• Work required:
Only lines containing the word "unidade" belong in the answer; copy each one from the records.

• Supplied material:
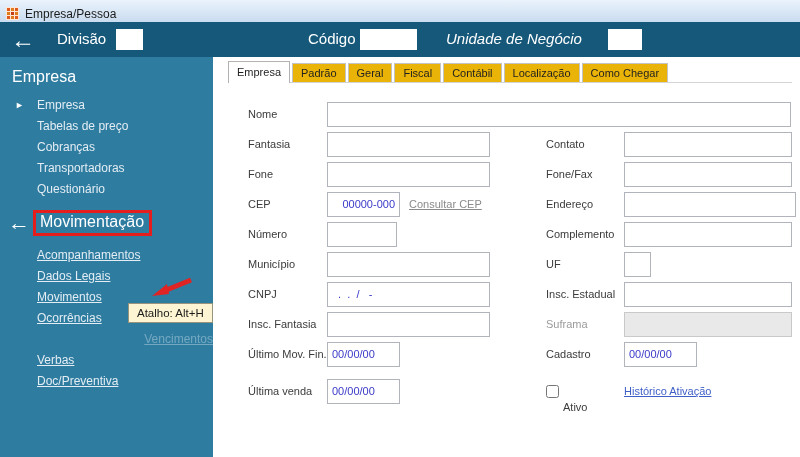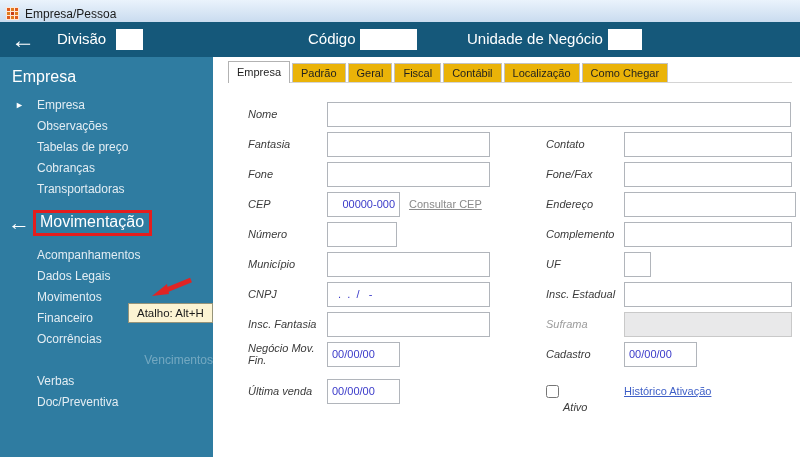--- a/index.html
+++ b/index.html
@@ -13,30 +13,30 @@
   .app-icon { width:13px; height:13px; margin-left:6px; }
   .titlebar-text { font-size:12px; color:#1b1b1b; margin-left:6px; }
 
   
   .appbar { position:absolute; left:0; top:22px; width:800px; height:35px; background:#15587a; }
   .appbar .back { position:absolute; left:11px; top:2px; color:#fff; font-size:24px; font-weight:bold; cursor:pointer; line-height:31px;}
   .appbar label { position:absolute; top:8px; color:#fff; font-size:15px; }
   .appbar input { position:absolute; top:7px; height:21px; border:none; background:#fff; font-size:13px; padding:0 3px; }
   #lbl-divisao{ left:57px; }  #inp-divisao{ left:116px; width:27px; }
   #lbl-codigo{ left:308px; }  #inp-codigo{ left:360px; width:57px; }
-  #lbl-unidade{ left:467px; } #inp-unidade{ left:608px; width:34px; }
+  #lbl-unidade{ left:446px;font-style:italic; } #inp-unidade{ left:608px; width:34px; }
 
   
   .sidebar { position:absolute; left:0; top:57px; width:213px; height:400px; background:#2f7ca1; }
   .sec-title { color:#ffffff; font-size:16px; margin:11px 0 0 12px; }
   .nav-list { margin-top:9px; }
   .nav-item { position:relative; height:21px; line-height:21px; padding-left:37px;
     color:#e3edf3; font-size:12px; cursor:pointer; white-space:nowrap; }
   .nav-item .tri { position:absolute; left:15px; top:0; color:#fff; font-size:9px; }
-  .sec2 .nav-item { }
+  .sec2 .nav-item { text-decoration:underline; }
   .nav-item.disabled { color:rgba(225,238,245,0.38); cursor:default;text-align:right; }
   .sec2-head { position:relative; margin-top:8px; height:30px; display:flex; align-items:center; }
   .sec2-head .back2 { color:#fff; font-size:22px; font-weight:bold; margin-left:8px; cursor:pointer; }
   .redbox { border:3px solid #e51d1d; color:#fff; font-size:16px; padding:0 5px 2px 4px; margin-left:3px; }
 
   
   .anno-arrow { position:absolute; left:149px; top:277px; width:44px; height:22px; pointer-events:none; }
   .tooltip { position:absolute; left:128px; top:303px; background:#fcf4d3; border:1px solid #96947a;
     font-size:11.5px; color:#1a1a1a; padding:3px 8px 3px 8px; white-space:nowrap;text-align:center; }
 
@@ -45,21 +45,21 @@
   .tabstrip { position:absolute; left:15px; top:5px; right:8px; display:flex; align-items:flex-end;
     border-bottom:1px solid #d4d4d4; height:21px; }
   .tab { font-size:11px; color:#1f1f1f; background:#eab308; border:1px solid #c3c3c3;
     padding:3px 8px 3px 8px; margin-right:2px; border-bottom:none; cursor:pointer; position:relative; }
   .tab.active { background:#fff; margin-bottom:-1px; padding-bottom:5px; padding-top:4px;
     border-color:#b2b2b2; z-index:2; }
 
   
   .formpanel { position:absolute; left:15px; top:26px; right:5px; bottom:4px; padding:16px 0 0 20px; background:#fff; }
   .frow { display:grid; grid-template-columns:79px 219px 78px 1fr; align-items:center; height:30px; }
-  .flabel { font-size:11px; color:#3b3b3b;font-style:italic; }
+  .flabel { font-size:11px; color:#3b3b3b; }
   .flabel.disabled { color:#9b9b9b; }
   .tbox { height:25px; border:1px solid #b1b5bb; background:#fff; font-size:11px; padding:0 4px;
     font-family:"Liberation Sans", sans-serif; color:#222; }
   .tbox:disabled { background:#e9e9ea; border-color:#c9c9c9; }
   .blue { color:#3a3ac9; }
   .alignright { text-align:right; }
   .w-nome{ width:464px; } .w-l{ width:163px; } .w-r{ width:168px; } .w-end{ width:172px; }
   .w-date{ width:73px; } .w-num{ width:70px; } .w-uf{ width:27px; }
   .graylink { font-size:11px; color:#8a8a8a; text-decoration:underline; margin-left:9px; cursor:pointer; }
   .bluelink { font-size:11px; color:#3e5fc7; text-decoration:underline; cursor:pointer; }
@@ -98,37 +98,36 @@
     <input id="inp-unidade" type="text" value="" style="">
   </div>
 
   <div class="sidebar">
     <div class="sec-title">Empresa</div>
     <div class="nav-list">
       <div class="nav-item">
         <span class="tri">►</span>
         <span>Empresa</span>
       </div>
-      <div class="nav-item"><span>Observações</span></div>
       <div class="nav-item"><span>Tabelas de preço</span></div>
       <div class="nav-item"><span>Cobranças</span></div>
       <div class="nav-item"><span>Transportadoras</span></div>
+      <div class="nav-item"><span>Questionário</span></div>
     </div>
 
     <div class="sec2-head">
       <span class="back2">←</span>
       <span class="redbox">
         <span>Movimentação</span>
       </span>
     </div>
     <div class="nav-list sec2" style="margin-top:7px;">
       <div class="nav-item"><span>Acompanhamentos</span></div>
       <div class="nav-item"><span>Dados Legais</span></div>
       <div class="nav-item"><span>Movimentos</span></div>
-      <div class="nav-item"><span>Financeiro</span></div>
       <div class="nav-item"><span>Ocorrências</span></div>
       <div class="nav-item disabled"><span>Vencimentos</span></div>
       <div class="nav-item"><span>Verbas</span></div>
       <div class="nav-item"><span>Doc/Preventiva</span></div>
     </div>
   </div>
 
   <svg class="anno-arrow" viewBox="0 0 44 22">
     <path d="M42 3 L15 14" stroke="#e02424" stroke-width="5" fill="none"></path>
     <polygon points="3,19 18,7 20,17" fill="#e02424"></polygon>
@@ -199,21 +198,21 @@
       </div>
 
       <div class="frow">
         <span class="flabel">Insc. Fantasia</span>
         <input class="tbox w-l" type="text" value="" style="">
         <span class="flabel disabled">Suframa</span>
         <input class="tbox w-r" type="text" disabled="" value="" style="">
       </div>
 
       <div class="frow">
-        <span class="flabel">Negócio Mov. Fin.</span>
+        <span class="flabel">Último Mov. Fin.</span>
         <input class="tbox w-date blue" type="text" value="00/00/00" style="">
         <span class="flabel">Cadastro</span>
         <input class="tbox w-date blue" type="text" value="00/00/00" style="">
       </div>
 
       <div class="frow">
         <span class="flabel">Última venda</span>
         <input class="tbox w-date blue" type="text" value="00/00/00" style="">
         <span class="ativocell">
           <input type="checkbox" style="">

• Output below:
-  #lbl-unidade{ left:467px; } #inp-unidade{ left:608px; width:34px; }
+  #lbl-unidade{ left:446px;font-style:italic; } #inp-unidade{ left:608px; width:34px; }
     <input id="inp-unidade" type="text" value="" style="">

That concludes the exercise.